Nakra-Shah said the next phase of the policy debate should consider where excluded demand moves.

“I see stronger regulation as a genuinely positive step, but the debate feels incomplete. Demand for short-term credit won’t disappear when BNPL becomes harder to access, so are we solving the problem, or just moving it somewhere less visible? As the market evolves, are we paying enough attention to the consumers who may end up caught in the middle?”

Consumer Protection Could Strengthen Trust In BNPL

The rules may reduce approval rates, but they could also make BNPL more acceptable to consumers who were previously concerned about weak protections. Users will receive clearer information before borrowing, including payment dates, amounts and the consequences of missing an instalment. Lenders must provide appropriate help when customers experience financial difficulty, which can include accepting lower repayments or allowing more time to pay.

Consumers can now take complaints relating to regulated agreements to the Financial Ombudsman Service. Some purchases will also qualify for Section 75 protection, allowing customers to pursue the lender when goods or services are misrepresented, faulty or not supplied, subject to the statutory conditions.

El Haj said those protections could improve the sector’s reputation and support providers capable of meeting the higher operational standard.

“There’s a genuine upside here too. Section 75-style protections and access to the Ombudsman should build real trust in a product that’s had a bit of an image problem, which in turn should grow the market for the lenders doing this properly. But it raises the bar on infrastructure. Real-time decisioning, clean audit trails and BNPL providers actually talking to the rest of the payments stack aren’t optional extras anymore.”

The regulatory transition could also change the competitive structure of the market. Larger providers have had more time and resources to prepare credit assessment, reporting, complaints and customer support systems. Smaller lenders face the same conduct requirements while operating on transactions that often generate limited revenue, potentially increasing pressure to partner with larger platforms, change their products or leave the market.

BNPL Competition Moves From Frictionless Credit To Frictionless Compliance

The rules do not end the commercial case for BNPL. Interest-free instalments can help customers spread costs and manage irregular cash flow when the borrowing remains affordable. The FCA has said it wants the sector to continue innovating and growing sustainably rather than restricting access for customers who can repay.

What changes from today is the basis of competition. Providers previously competed mainly on merchant distribution, approval speed, customer reach and the simplicity of the checkout experience. They must now combine those features with affordability assessments, regulatory reporting, audit trails, financial difficulty support and Ombudsman exposure.

The strongest providers will be those able to meet those obligations without turning a fast checkout option into a slow credit application. That requires affordability data, fraud controls, credit decisioning and payment processing to operate as one connected system rather than a series of separate checks.
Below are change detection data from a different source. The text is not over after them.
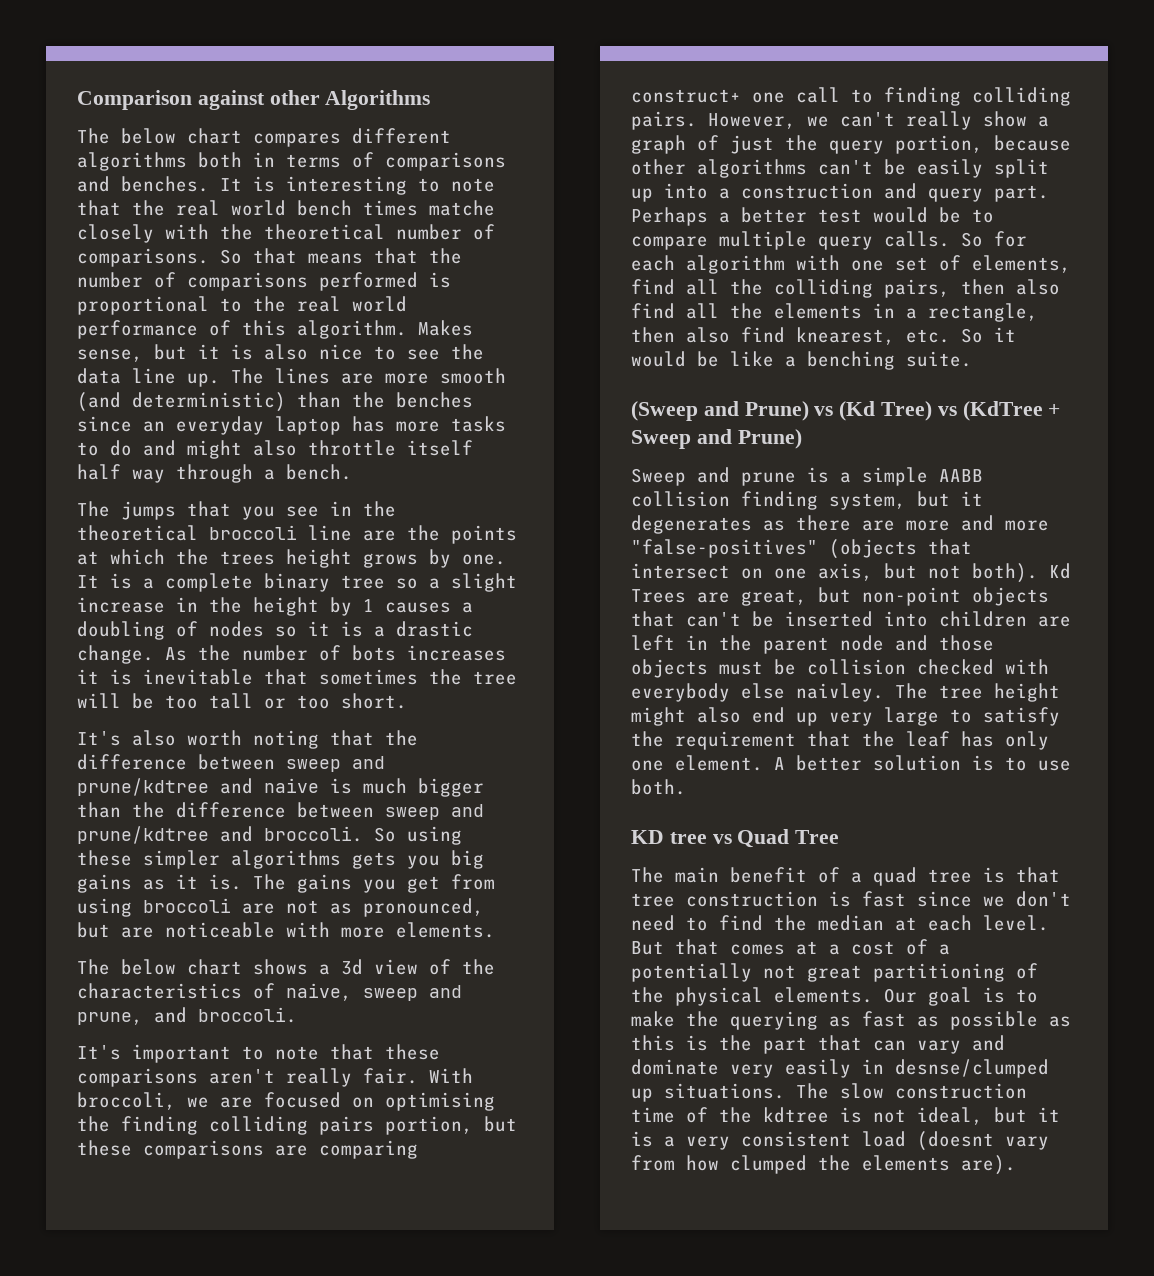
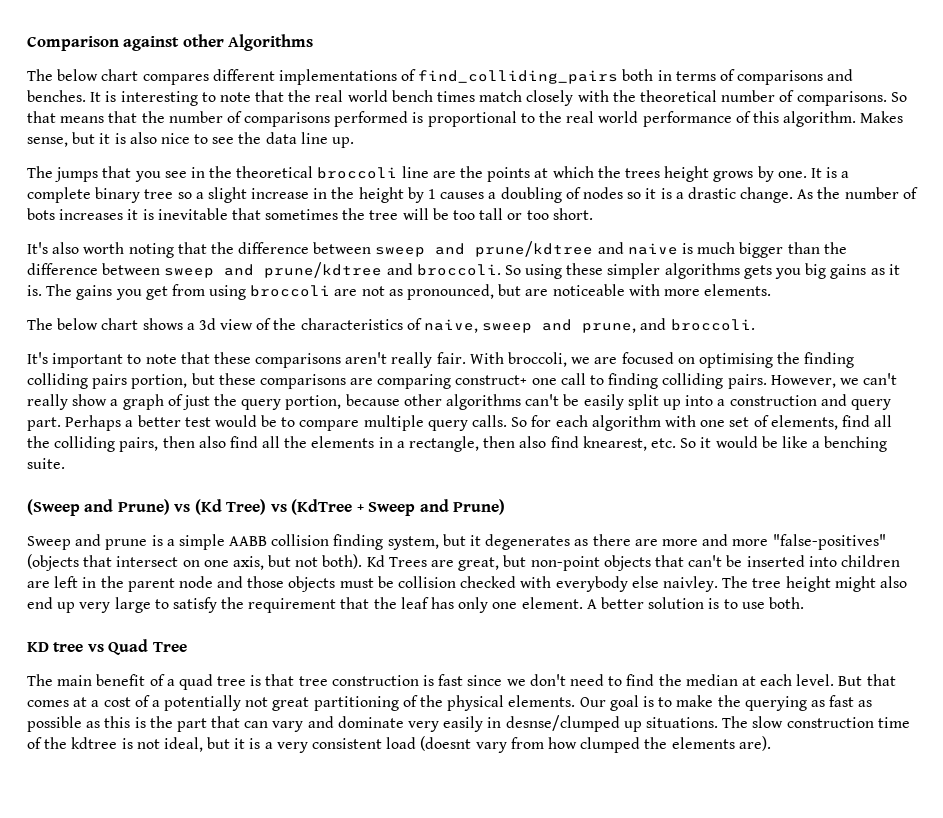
[77,152,187,171] algorithms -> [278,69,619,85] implementations of find_colliding_pairs
[429,200,495,216] matche -> [479,90,523,102] match
[231,368,506,384] [77,392,473,412] [77,416,506,435] [77,440,473,459] [77,464,352,483] The lines are more smooth (and deterministic) than the benches since an everyday laptop has more tasks to do and might also throttle itself half way through a bench. -> (355, 142) none

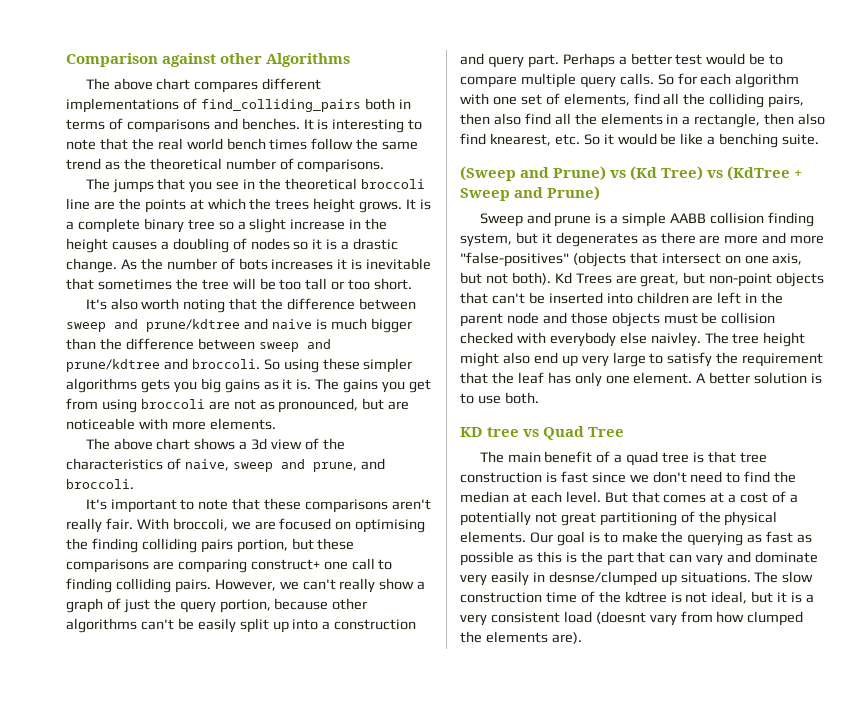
[57,69,99,81] below -> [113,78,153,90] above
[479,90,609,106] match closely with -> [311,138,419,150] [66,158,120,170] follow the same trend as
[890,92,907,102] [27,111,904,127] [27,132,355,148] So that means that the number of comparisons performed is proportional to the real world performance of this algorithm. Makes sense, but it is also nice to see the data line up. -> (385, 166) none
[713,166,807,182] grows by one. -> [359,201,403,213] grows.
[407,187,437,203] by 1 -> (108, 245) none
[57,318,99,330] below -> [113,438,153,450] above

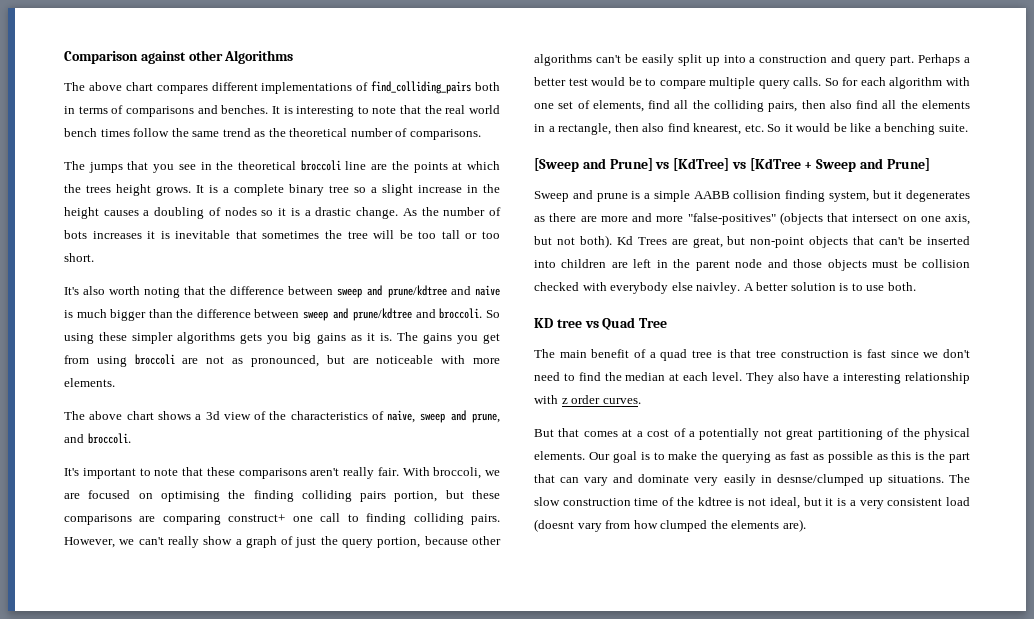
[460,166,791,181] (Sweep and Prune) vs (Kd Tree) vs (KdTree -> [534,158,801,172] [Sweep and Prune] vs [KdTree] vs [KdTree
[547,186,601,201] Prune) -> [886,158,930,171] Prune]
[704,332,806,347] [460,352,824,367] [460,372,693,387] The tree height might also end up very large to satisfy the requirement that the leaf has only one element. -> (741, 288) none
(601, 497) none -> [745,372,970,384] [534,395,641,404] They also have a interesting relationship with z order curves. //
The longer-term risk is that regulation divides the market between customers who retain access to a safer BNPL product and those pushed toward more expensive borrowing. The longer-term opportunity is that consumer protections make BNPL a more trusted and sustainable part of the credit market.

The rules settling that balance began today. Their impact will be measured not only by complaint numbers and default rates, but also by checkout conversion, approval rates, provider exits and where consumers denied BNPL seek credit next.